• Provided data
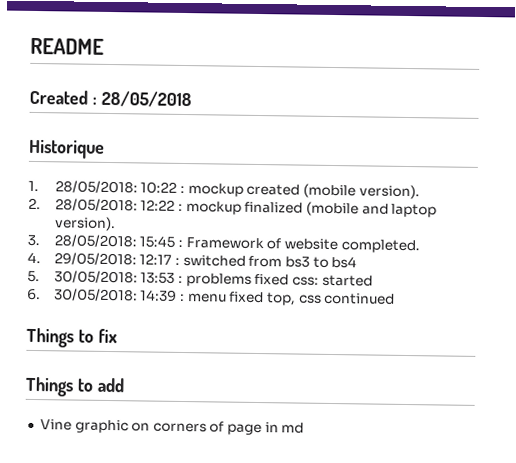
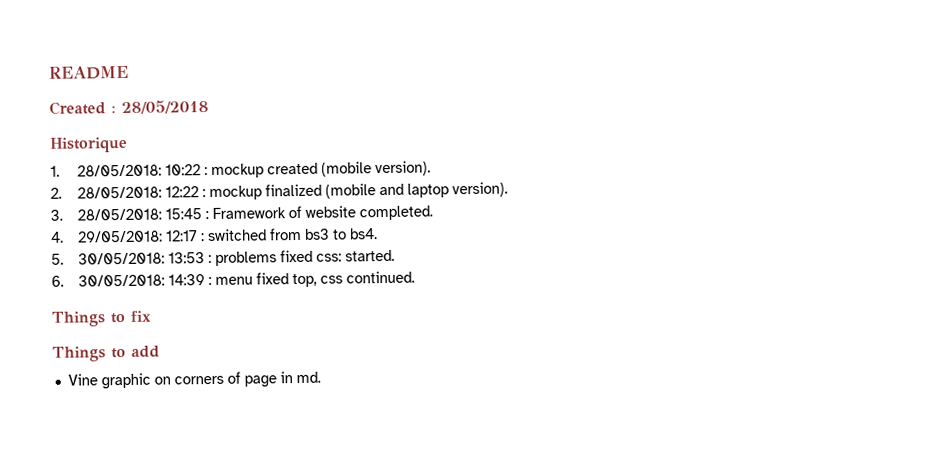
- 4. 29/05/2018: 12:17 : switched from bs3 to bs4
+ 4. 29/05/2018: 12:17 : switched from bs3 to bs4.
- 5. 30/05/2018: 13:53 : problems fixed css: started
+ 5. 30/05/2018: 13:53 : problems fixed css: started.
- 6. 30/05/2018: 14:39 : menu fixed top, css continued
+ 6. 30/05/2018: 14:39 : menu fixed top, css continued.
- Vine graphic on corners of page in md
+ Vine graphic on corners of page in md.

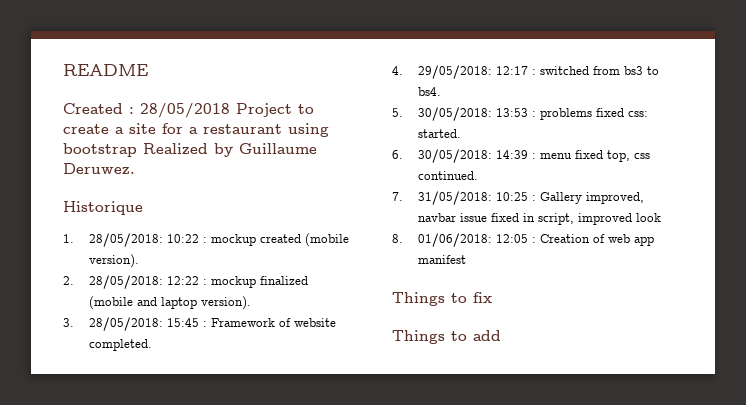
- Created : 28/05/2018
+ Created : 28/05/2018 Project to create a site for a restaurant using bootstrap Realized by Guillaume Deruwez.
+ 7. 31/05/2018: 10:25 : Gallery improved, navbar issue fixed in script, improved look
+ 8. 01/06/2018: 12:05 : Creation of web app manifest
- Vine graphic on corners of page in md.

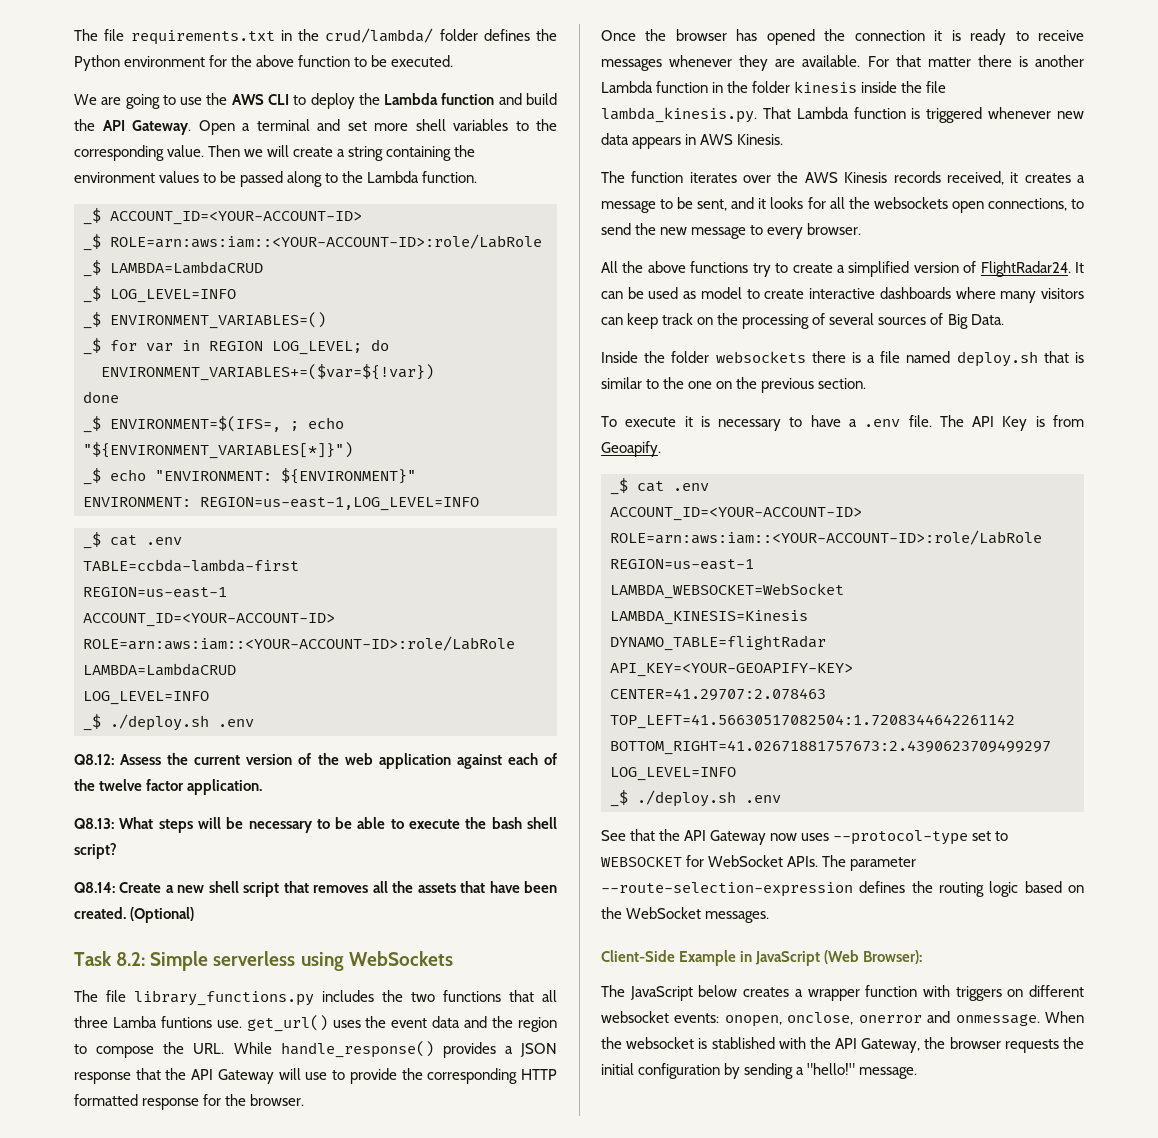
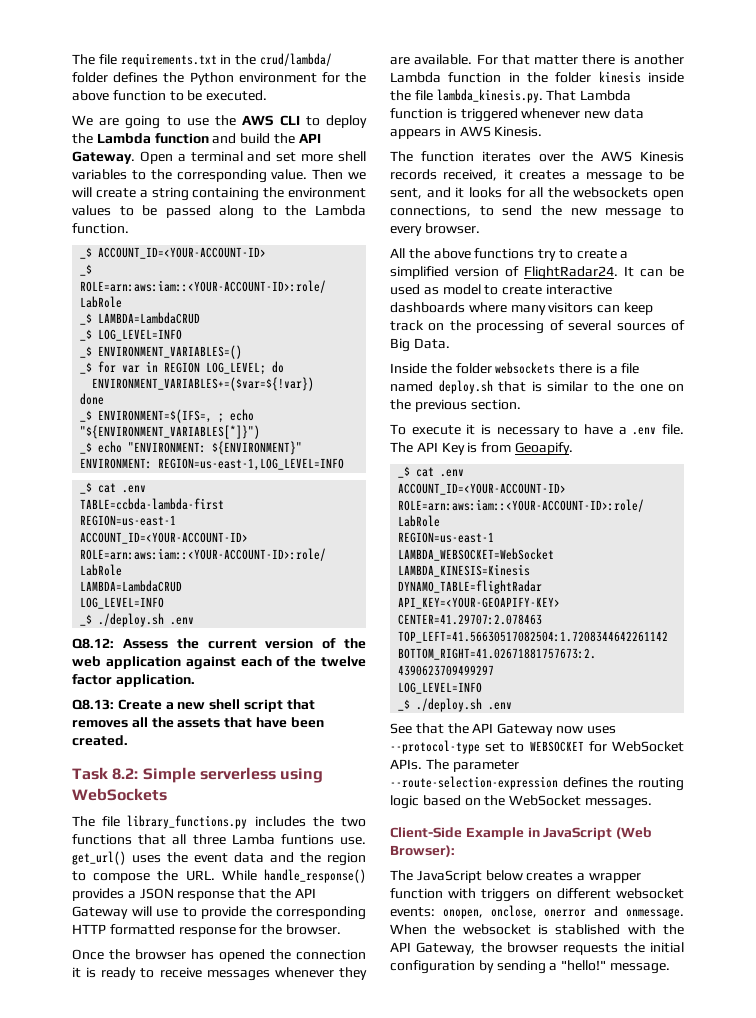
- Q8.13: What steps will be necessary to be able to execute the bash shell script?
- Q8.14: Create a new shell script that removes all the assets that have been created. (Optional)
+ Q8.13: Create a new shell script that removes all the assets that have been created.

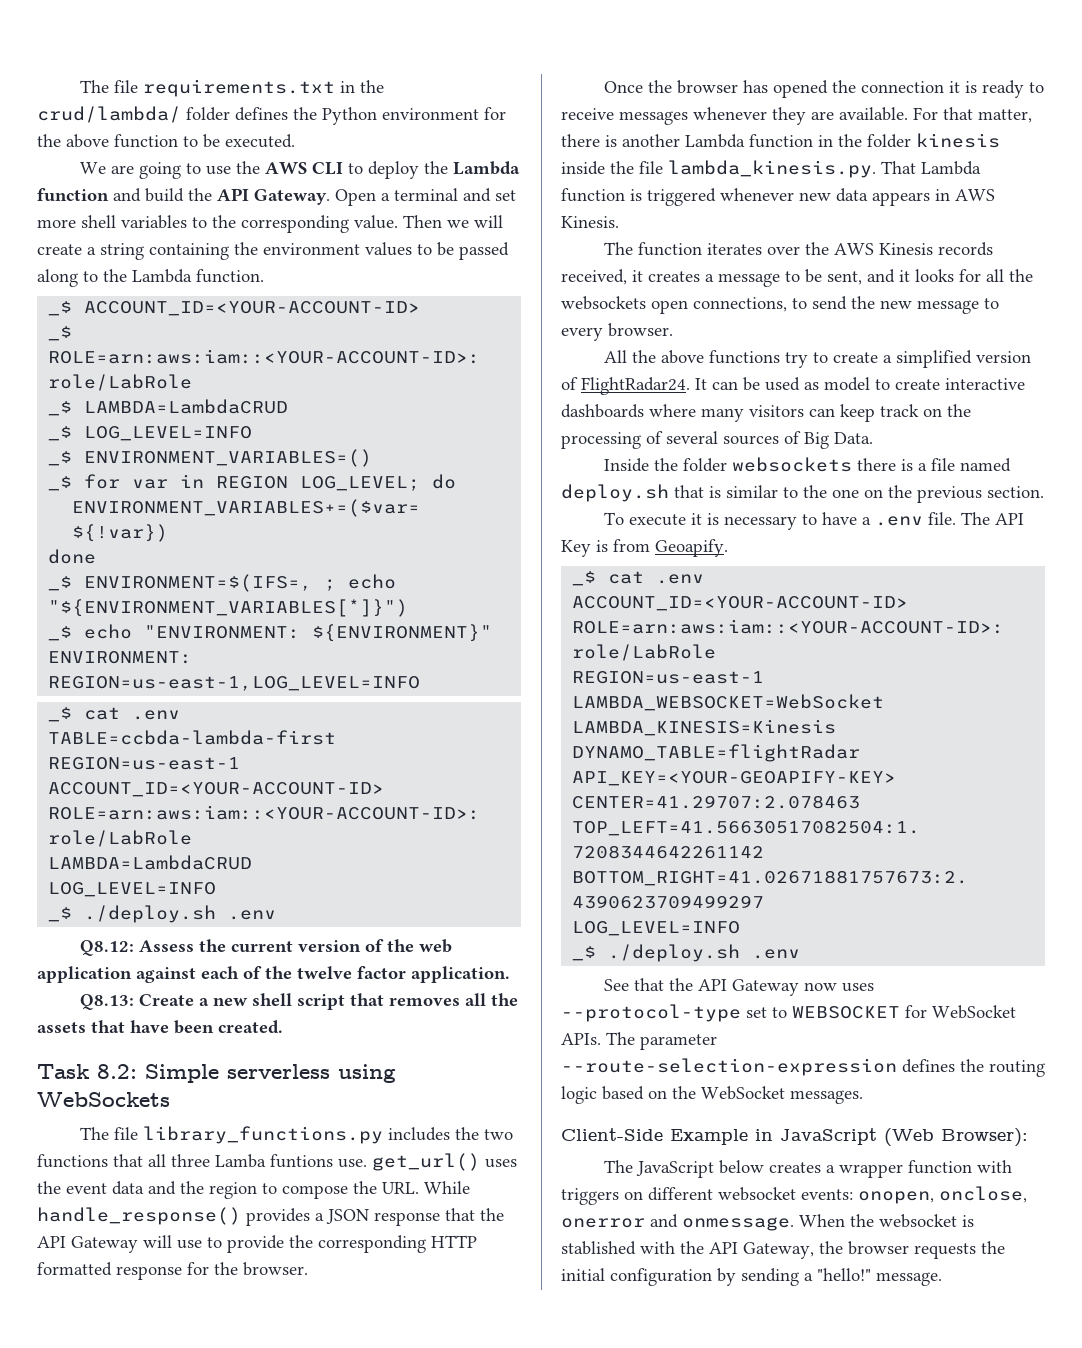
- For that matter there is another Lambda function in the folder kinesis inside the file lambda_kinesis.py. That Lambda function is triggered whenever new data appears in AWS Kinesis.
+ For that matter, there is another Lambda function in the folder kinesis inside the file lambda_kinesis.py. That Lambda function is triggered whenever new data appears in AWS Kinesis.

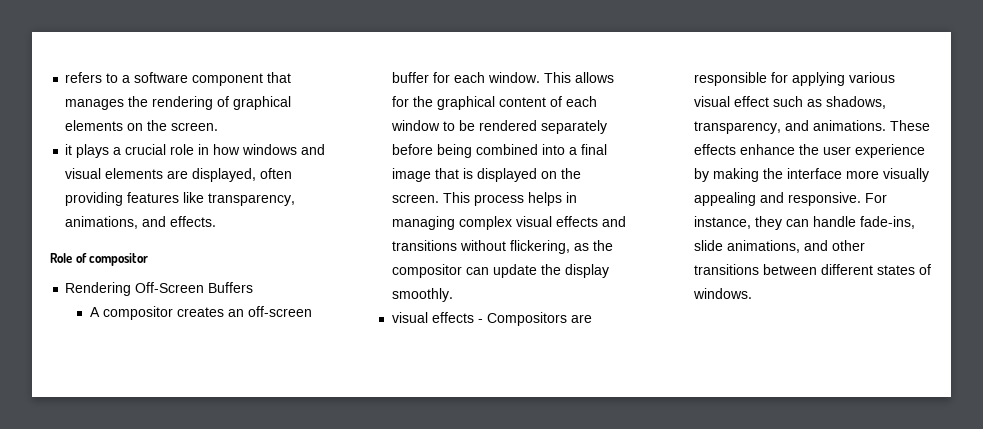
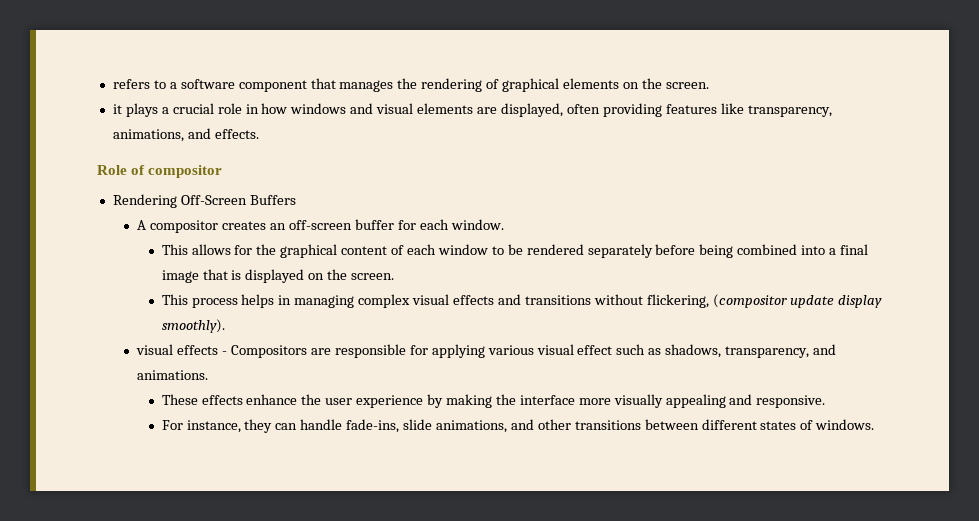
- A compositor creates an off-screen buffer for each window. This allows for the graphical content of each window to be rendered separately before being combined into a final image that is displayed on the screen. This process helps in managing complex visual effects and transitions without flickering, as the compositor can update the display smoothly.
+ A compositor creates an off-screen buffer for each window.
+ This allows for the graphical content of each window to be rendered separately before being combined into a final image that is displayed on the screen.
+ This process helps in managing complex visual effects and transitions without flickering, (compositor update display smoothly).
- visual effects - Compositors are responsible for applying various visual effect such as shadows, transparency, and animations. These effects enhance the user experience by making the interface more visually appealing and responsive. For instance, they can handle fade-ins, slide animations, and other transitions between different states of windows.
+ visual effects - Compositors are responsible for applying various visual effect such as shadows, transparency, and animations.
+ These effects enhance the user experience by making the interface more visually appealing and responsive.
+ For instance, they can handle fade-ins, slide animations, and other transitions between different states of windows.

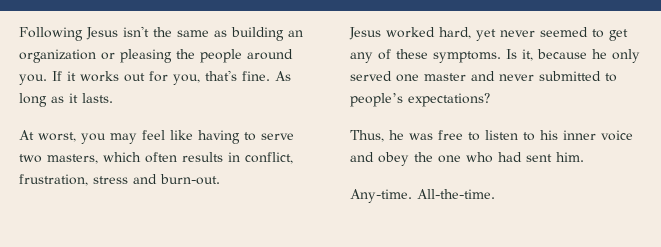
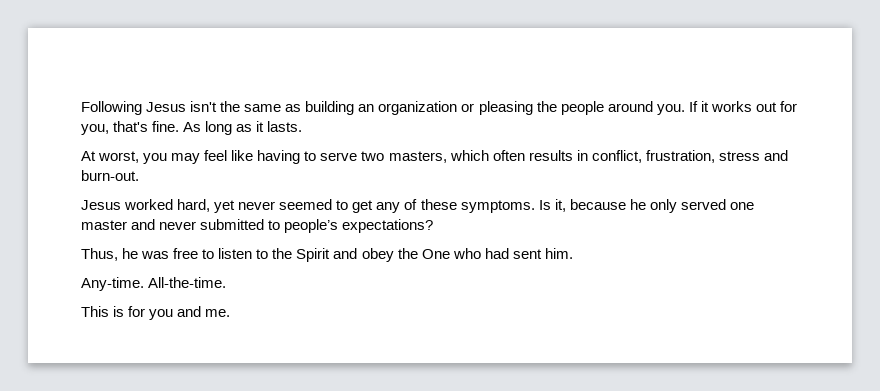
- Thus, he was free to listen to his inner voice and obey the one who had sent him.
+ Thus, he was free to listen to the Spirit and obey the One who had sent him.
+ This is for you and me.

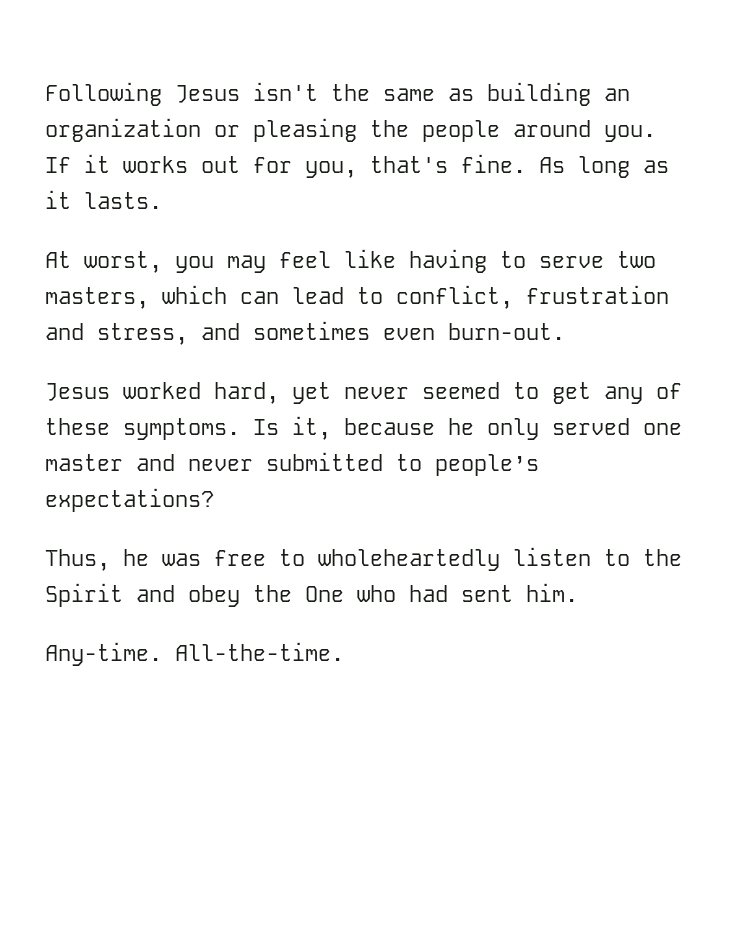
- At worst, you may feel like having to serve two masters, which often results in conflict, frustration, stress and burn-out.
+ At worst, you may feel like having to serve two masters, which can lead to conflict, frustration and stress, and sometimes even burn-out.
- Thus, he was free to listen to the Spirit and obey the One who had sent him.
+ Thus, he was free to wholeheartedly listen to the Spirit and obey the One who had sent him.
- This is for you and me.

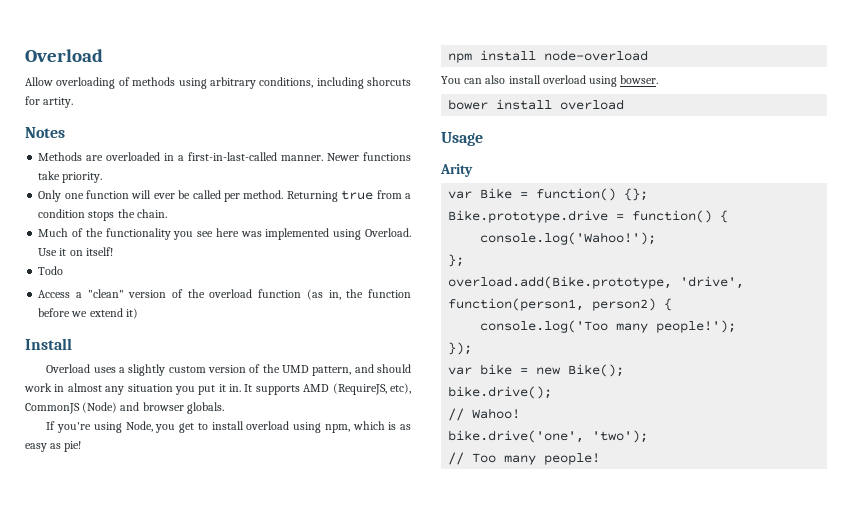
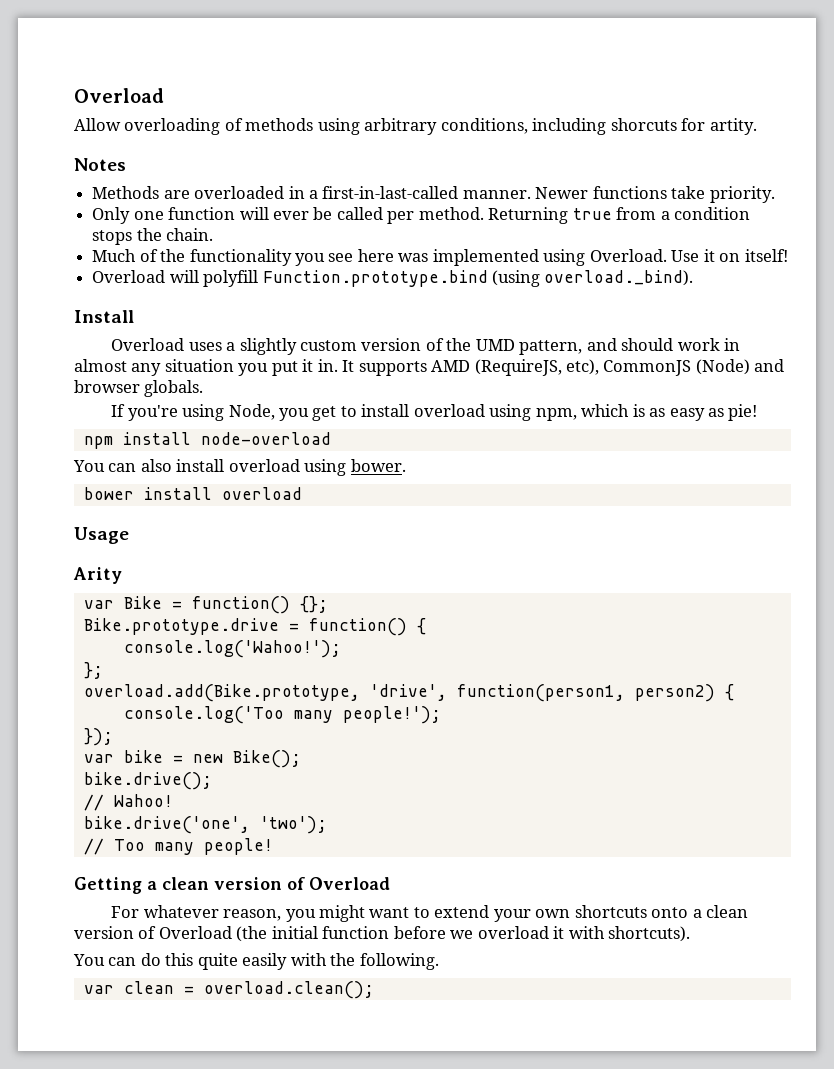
- Todo
- Access a "clean" version of the overload function (as in, the function before we extend it)
+ Overload will polyfill Function.prototype.bind (using overload._bind).
- You can also install overload using bowser.
+ You can also install overload using bower.
+ Getting a clean version of Overload
+ For whatever reason, you might want to extend your own shortcuts onto a clean version of Overload (the initial function before we overload it with shortcuts).
+ You can do this quite easily with the following.
+ var clean = overload.clean();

• Work required
Every line of the material that holds "problems" should be copied out as the answer.

• Answer below
- 5. 30/05/2018: 13:53 : problems fixed css: started
+ 5. 30/05/2018: 13:53 : problems fixed css: started.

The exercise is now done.